TASK. Look below for the line with "text: 6-12S ->" and the line with "html: none ->". Copy exactly those two lines and every line between, but not the pictures.

** DATA FOR THIS TASK follows **

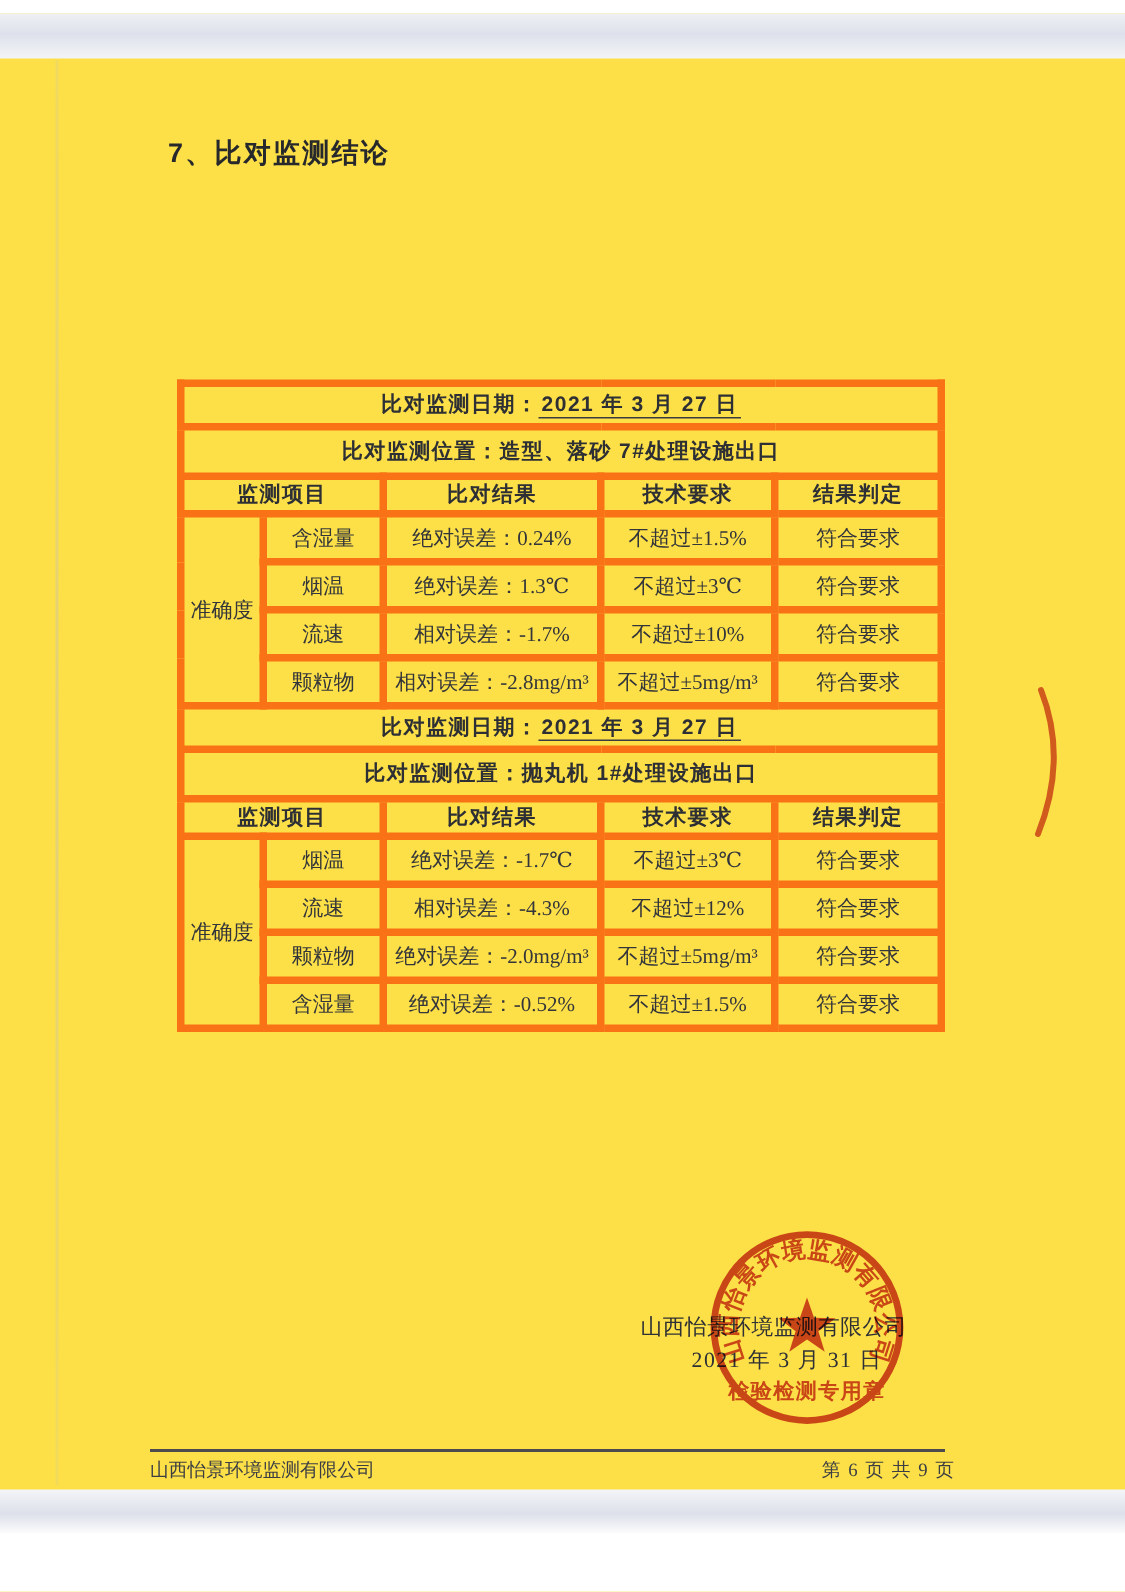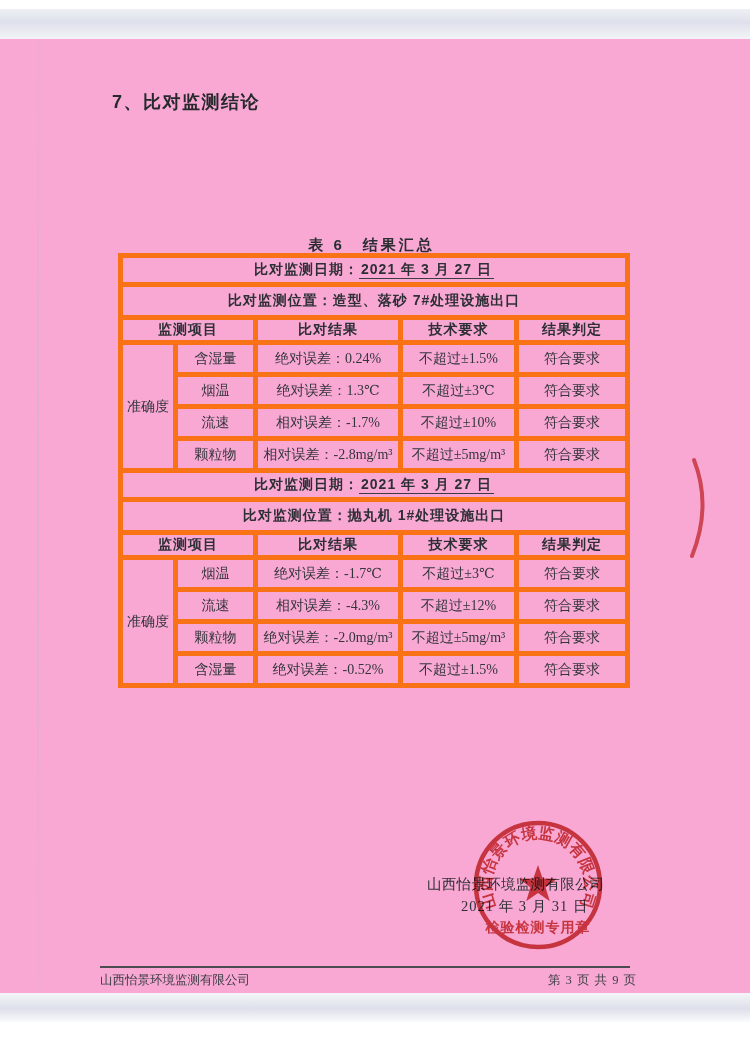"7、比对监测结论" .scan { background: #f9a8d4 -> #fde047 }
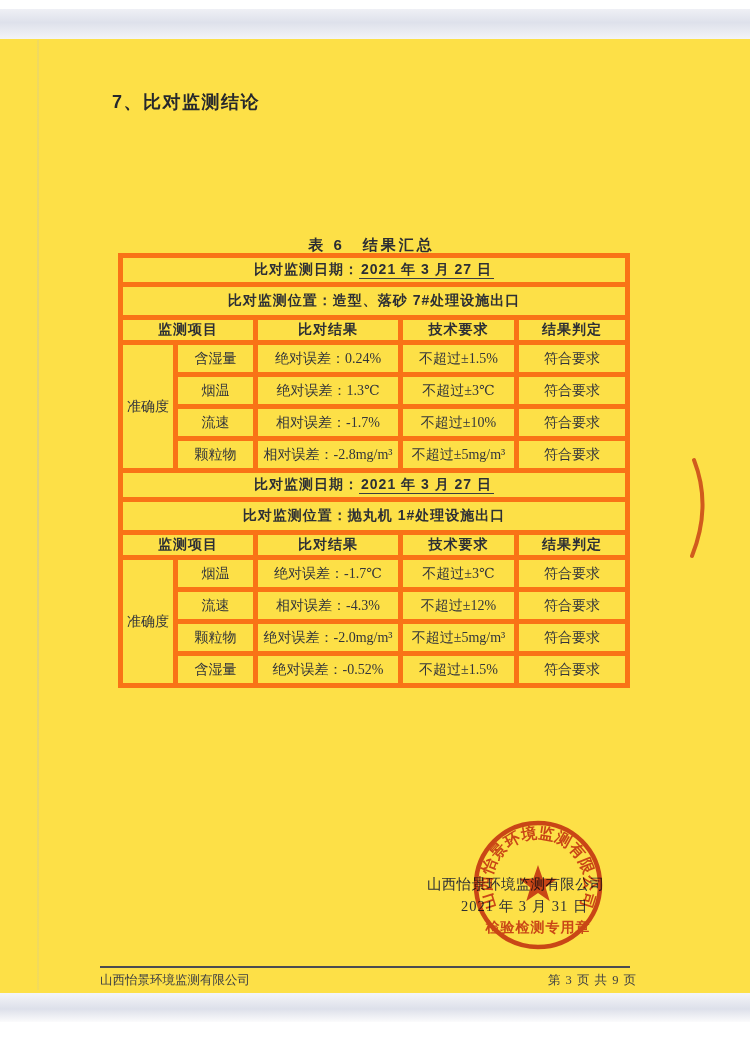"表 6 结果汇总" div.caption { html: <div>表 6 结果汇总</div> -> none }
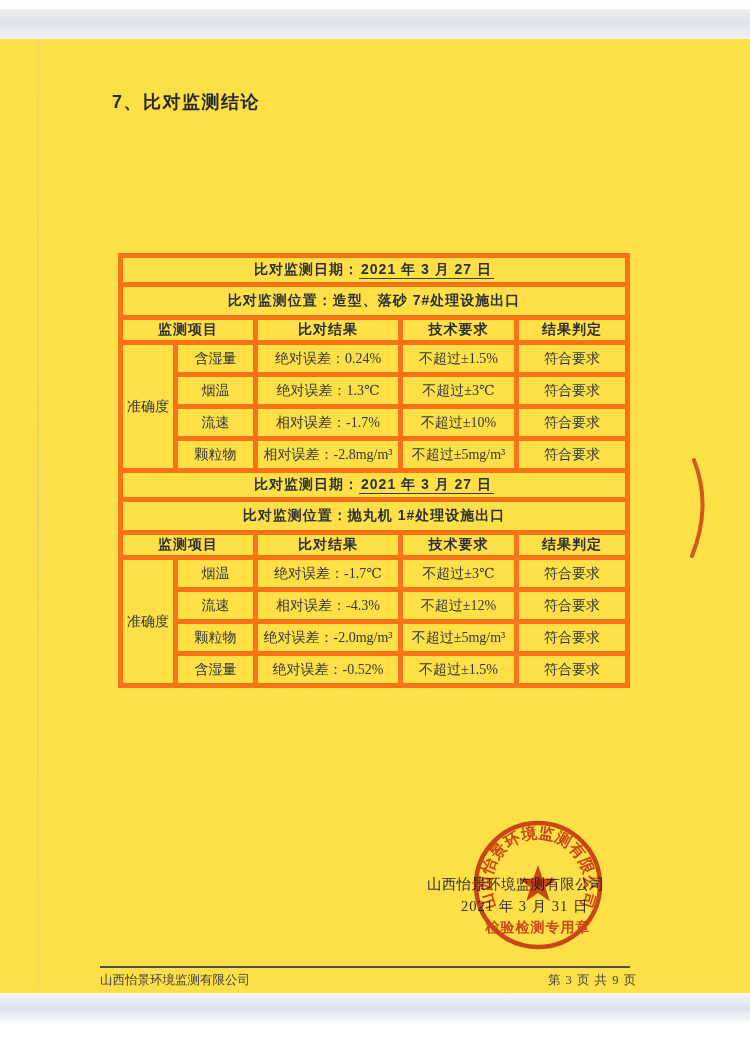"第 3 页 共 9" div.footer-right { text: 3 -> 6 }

** End of DATA FOR THIS TASK **
** DATA FOR THIS TASK follows **

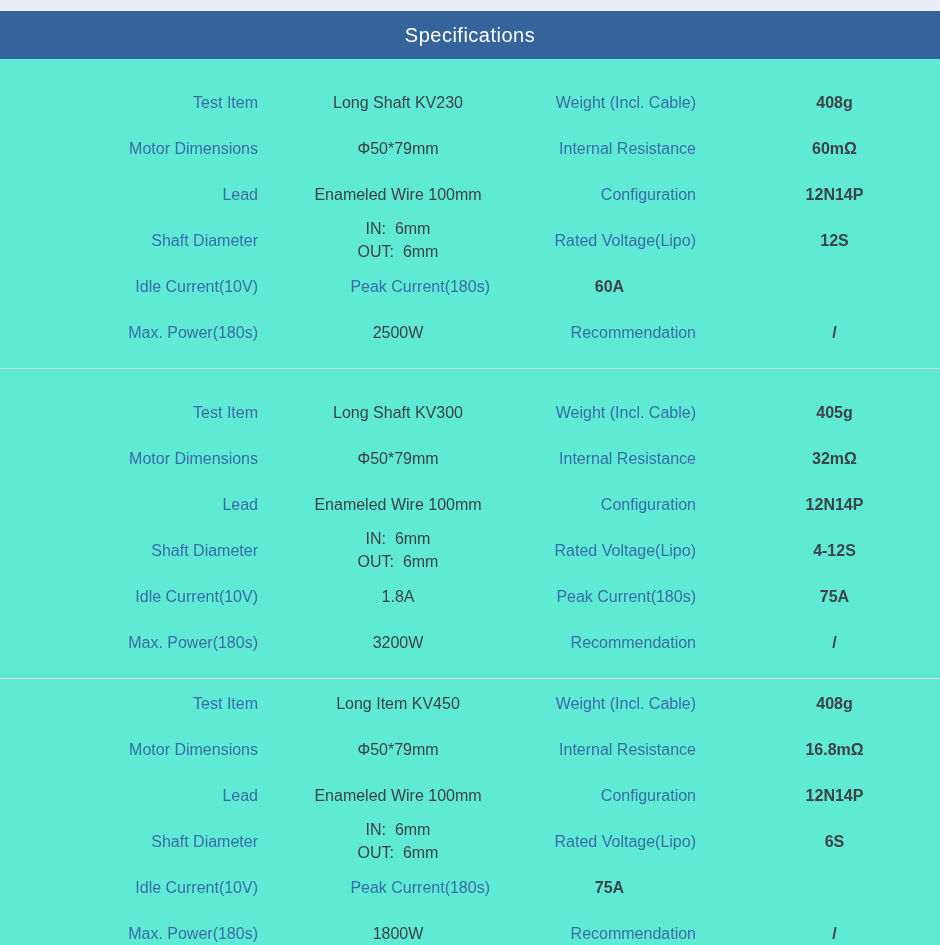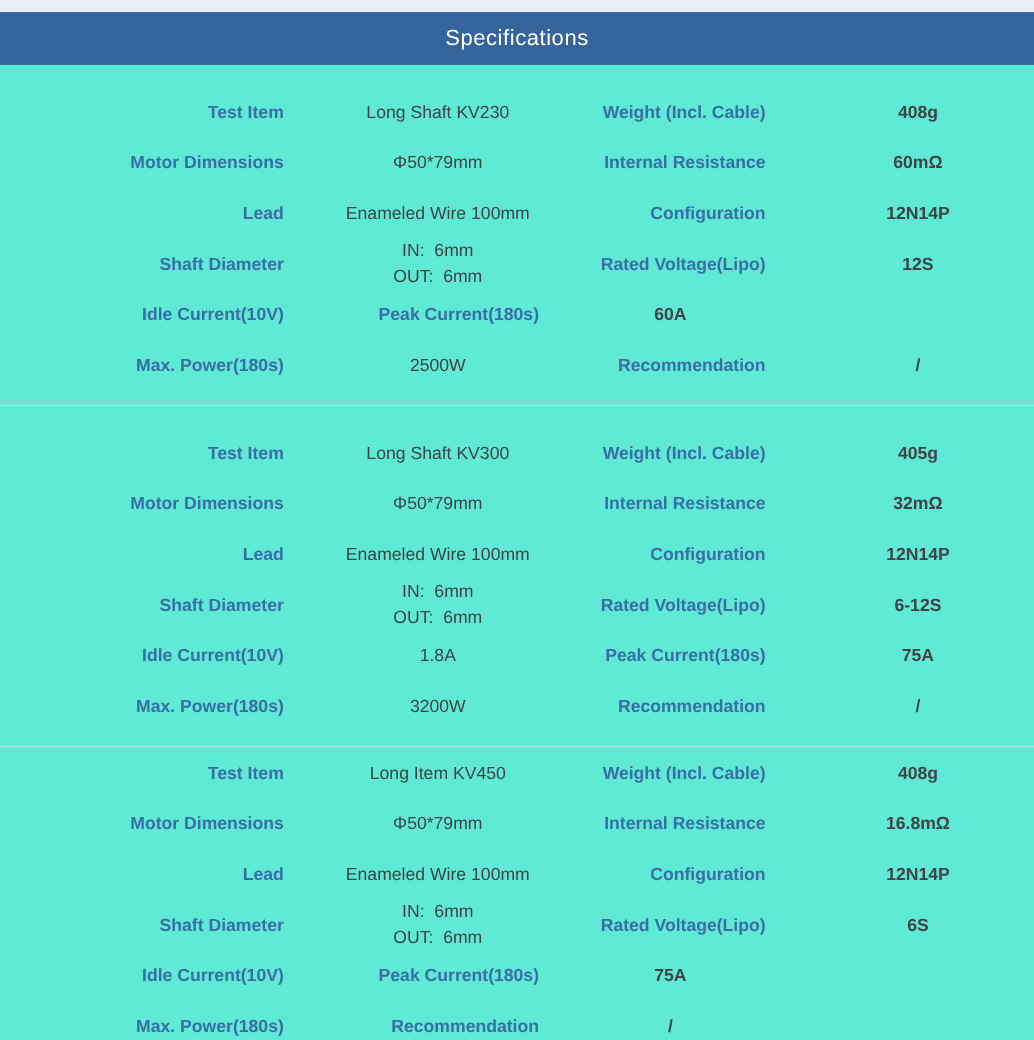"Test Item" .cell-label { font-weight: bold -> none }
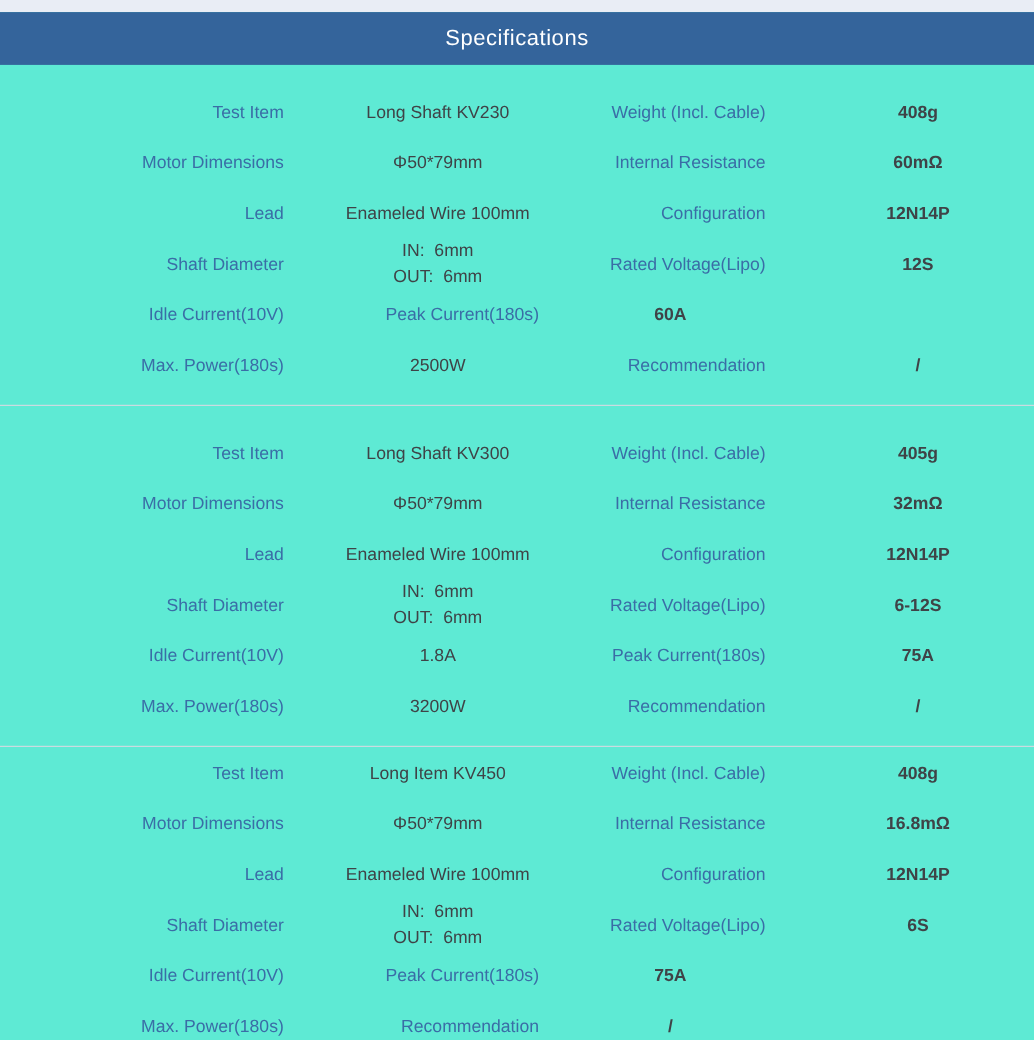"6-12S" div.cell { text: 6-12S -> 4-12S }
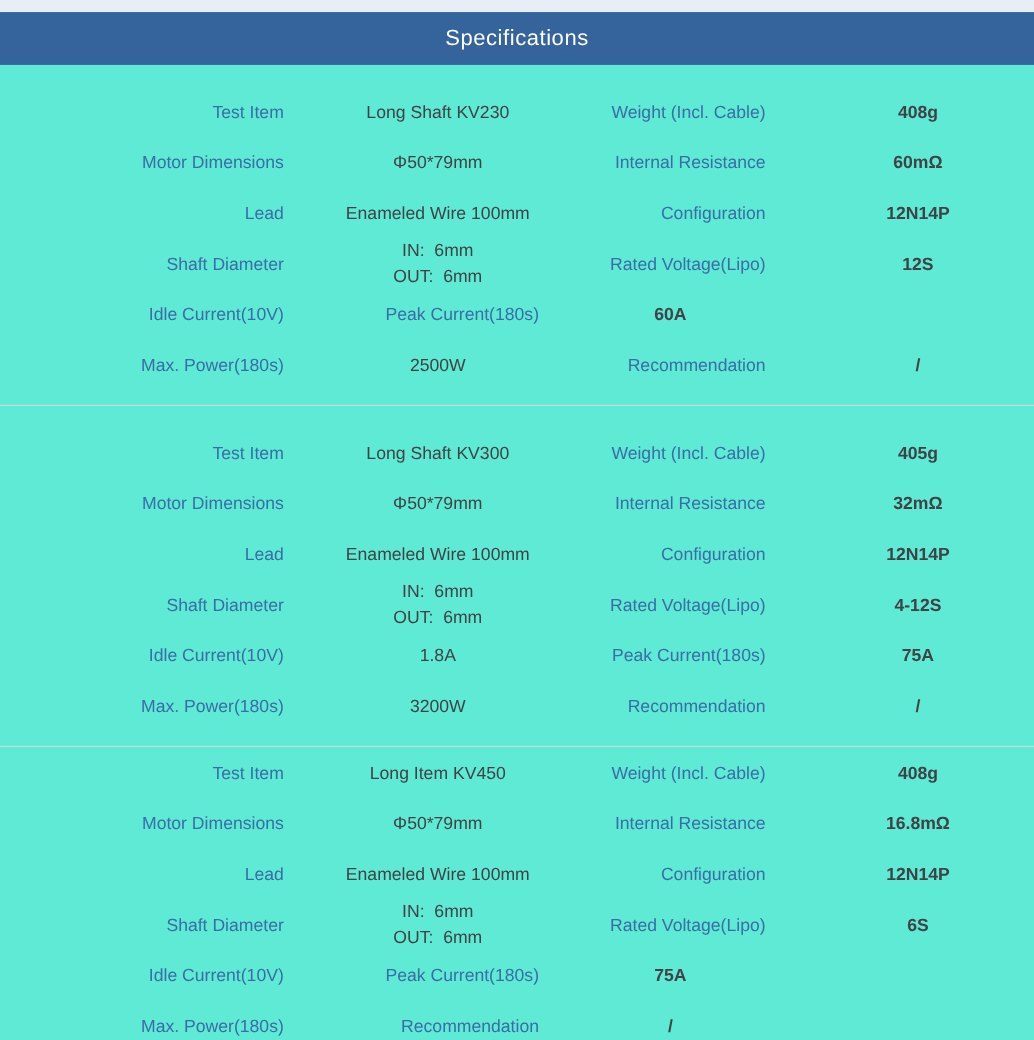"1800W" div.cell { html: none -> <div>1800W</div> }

** End of DATA FOR THIS TASK **

OUTPUT BELOW.
"6-12S" div.cell { text: 6-12S -> 4-12S }
"1800W" div.cell { html: none -> <div>1800W</div> }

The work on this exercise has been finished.